═════ Data section ═════

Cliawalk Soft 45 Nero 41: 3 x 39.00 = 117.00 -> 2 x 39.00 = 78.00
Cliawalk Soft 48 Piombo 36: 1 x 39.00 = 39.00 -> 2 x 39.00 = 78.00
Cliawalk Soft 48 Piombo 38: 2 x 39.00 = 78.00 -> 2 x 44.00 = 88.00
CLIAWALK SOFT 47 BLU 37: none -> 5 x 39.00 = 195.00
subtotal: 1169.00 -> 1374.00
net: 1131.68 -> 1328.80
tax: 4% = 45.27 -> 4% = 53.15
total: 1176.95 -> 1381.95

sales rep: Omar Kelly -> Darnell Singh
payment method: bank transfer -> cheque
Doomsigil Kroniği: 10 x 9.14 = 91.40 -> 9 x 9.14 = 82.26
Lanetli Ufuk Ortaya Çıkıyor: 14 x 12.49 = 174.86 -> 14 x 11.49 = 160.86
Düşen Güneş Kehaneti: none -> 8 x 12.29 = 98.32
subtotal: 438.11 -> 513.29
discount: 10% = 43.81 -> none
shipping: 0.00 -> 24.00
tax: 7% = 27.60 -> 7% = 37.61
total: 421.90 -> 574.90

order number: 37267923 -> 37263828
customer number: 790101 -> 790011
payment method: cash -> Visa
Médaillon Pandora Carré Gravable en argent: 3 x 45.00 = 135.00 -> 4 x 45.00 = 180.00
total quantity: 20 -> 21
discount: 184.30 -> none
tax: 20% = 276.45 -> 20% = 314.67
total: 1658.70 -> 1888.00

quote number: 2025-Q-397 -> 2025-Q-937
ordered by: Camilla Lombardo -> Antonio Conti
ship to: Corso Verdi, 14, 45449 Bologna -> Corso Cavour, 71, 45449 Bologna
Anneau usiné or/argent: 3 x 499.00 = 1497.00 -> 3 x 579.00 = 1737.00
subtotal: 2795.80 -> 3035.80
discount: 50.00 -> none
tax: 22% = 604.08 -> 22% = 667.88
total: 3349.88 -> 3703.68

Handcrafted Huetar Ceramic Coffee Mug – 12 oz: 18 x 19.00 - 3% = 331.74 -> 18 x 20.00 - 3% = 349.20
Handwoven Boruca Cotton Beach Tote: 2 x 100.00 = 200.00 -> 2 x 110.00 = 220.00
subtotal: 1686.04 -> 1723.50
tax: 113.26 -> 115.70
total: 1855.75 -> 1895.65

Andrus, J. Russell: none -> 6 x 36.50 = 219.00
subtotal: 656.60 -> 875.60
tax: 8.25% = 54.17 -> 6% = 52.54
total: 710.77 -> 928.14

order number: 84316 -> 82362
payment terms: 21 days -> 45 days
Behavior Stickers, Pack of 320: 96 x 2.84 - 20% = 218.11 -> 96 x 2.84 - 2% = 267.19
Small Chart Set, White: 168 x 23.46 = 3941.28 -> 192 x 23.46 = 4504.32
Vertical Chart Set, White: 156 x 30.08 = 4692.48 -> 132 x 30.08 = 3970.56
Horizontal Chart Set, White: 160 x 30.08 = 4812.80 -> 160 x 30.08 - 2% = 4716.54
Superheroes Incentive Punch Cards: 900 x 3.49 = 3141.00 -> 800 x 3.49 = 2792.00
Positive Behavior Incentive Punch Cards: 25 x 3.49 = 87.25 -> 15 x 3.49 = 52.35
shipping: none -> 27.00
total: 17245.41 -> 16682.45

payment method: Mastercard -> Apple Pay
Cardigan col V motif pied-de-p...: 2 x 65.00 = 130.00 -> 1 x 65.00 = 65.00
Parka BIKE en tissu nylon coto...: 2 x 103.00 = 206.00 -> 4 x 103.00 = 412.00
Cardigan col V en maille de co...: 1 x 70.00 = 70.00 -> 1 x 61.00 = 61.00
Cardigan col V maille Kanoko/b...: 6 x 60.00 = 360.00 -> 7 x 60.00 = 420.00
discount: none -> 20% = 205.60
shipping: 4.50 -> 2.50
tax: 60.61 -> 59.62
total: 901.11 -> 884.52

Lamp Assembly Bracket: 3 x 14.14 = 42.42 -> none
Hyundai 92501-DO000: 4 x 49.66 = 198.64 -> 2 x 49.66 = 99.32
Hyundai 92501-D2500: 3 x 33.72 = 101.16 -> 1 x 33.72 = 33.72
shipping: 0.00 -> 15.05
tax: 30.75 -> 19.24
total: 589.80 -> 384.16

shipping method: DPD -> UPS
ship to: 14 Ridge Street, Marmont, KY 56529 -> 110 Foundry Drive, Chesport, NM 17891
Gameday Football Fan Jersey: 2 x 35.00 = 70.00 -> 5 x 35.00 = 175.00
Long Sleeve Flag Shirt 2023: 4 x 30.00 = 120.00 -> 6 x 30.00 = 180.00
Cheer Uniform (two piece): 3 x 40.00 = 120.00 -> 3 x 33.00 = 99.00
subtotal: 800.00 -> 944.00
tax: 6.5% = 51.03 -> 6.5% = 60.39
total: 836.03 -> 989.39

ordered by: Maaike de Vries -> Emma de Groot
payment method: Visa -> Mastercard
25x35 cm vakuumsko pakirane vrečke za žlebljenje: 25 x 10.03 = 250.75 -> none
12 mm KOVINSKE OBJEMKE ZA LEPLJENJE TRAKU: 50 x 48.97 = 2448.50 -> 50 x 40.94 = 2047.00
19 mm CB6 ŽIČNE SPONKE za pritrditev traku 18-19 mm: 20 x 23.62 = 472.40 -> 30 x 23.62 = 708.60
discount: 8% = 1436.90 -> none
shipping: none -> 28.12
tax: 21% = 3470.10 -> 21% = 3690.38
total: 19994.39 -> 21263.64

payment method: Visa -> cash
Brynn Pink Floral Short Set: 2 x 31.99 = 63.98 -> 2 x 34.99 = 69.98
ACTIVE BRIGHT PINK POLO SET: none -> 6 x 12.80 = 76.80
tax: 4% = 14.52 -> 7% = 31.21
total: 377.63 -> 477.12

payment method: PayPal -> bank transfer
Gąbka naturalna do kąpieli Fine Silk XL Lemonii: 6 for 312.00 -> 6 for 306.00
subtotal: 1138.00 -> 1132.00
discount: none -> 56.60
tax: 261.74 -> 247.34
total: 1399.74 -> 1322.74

═════

- Required action -
Filter the records for the word "Cardigan" and show every line that has it.

- Task result -
Cardigan col V motif pied-de-p...: 2 x 65.00 = 130.00 -> 1 x 65.00 = 65.00
Cardigan col V en maille de co...: 1 x 70.00 = 70.00 -> 1 x 61.00 = 61.00
Cardigan col V maille Kanoko/b...: 6 x 60.00 = 360.00 -> 7 x 60.00 = 420.00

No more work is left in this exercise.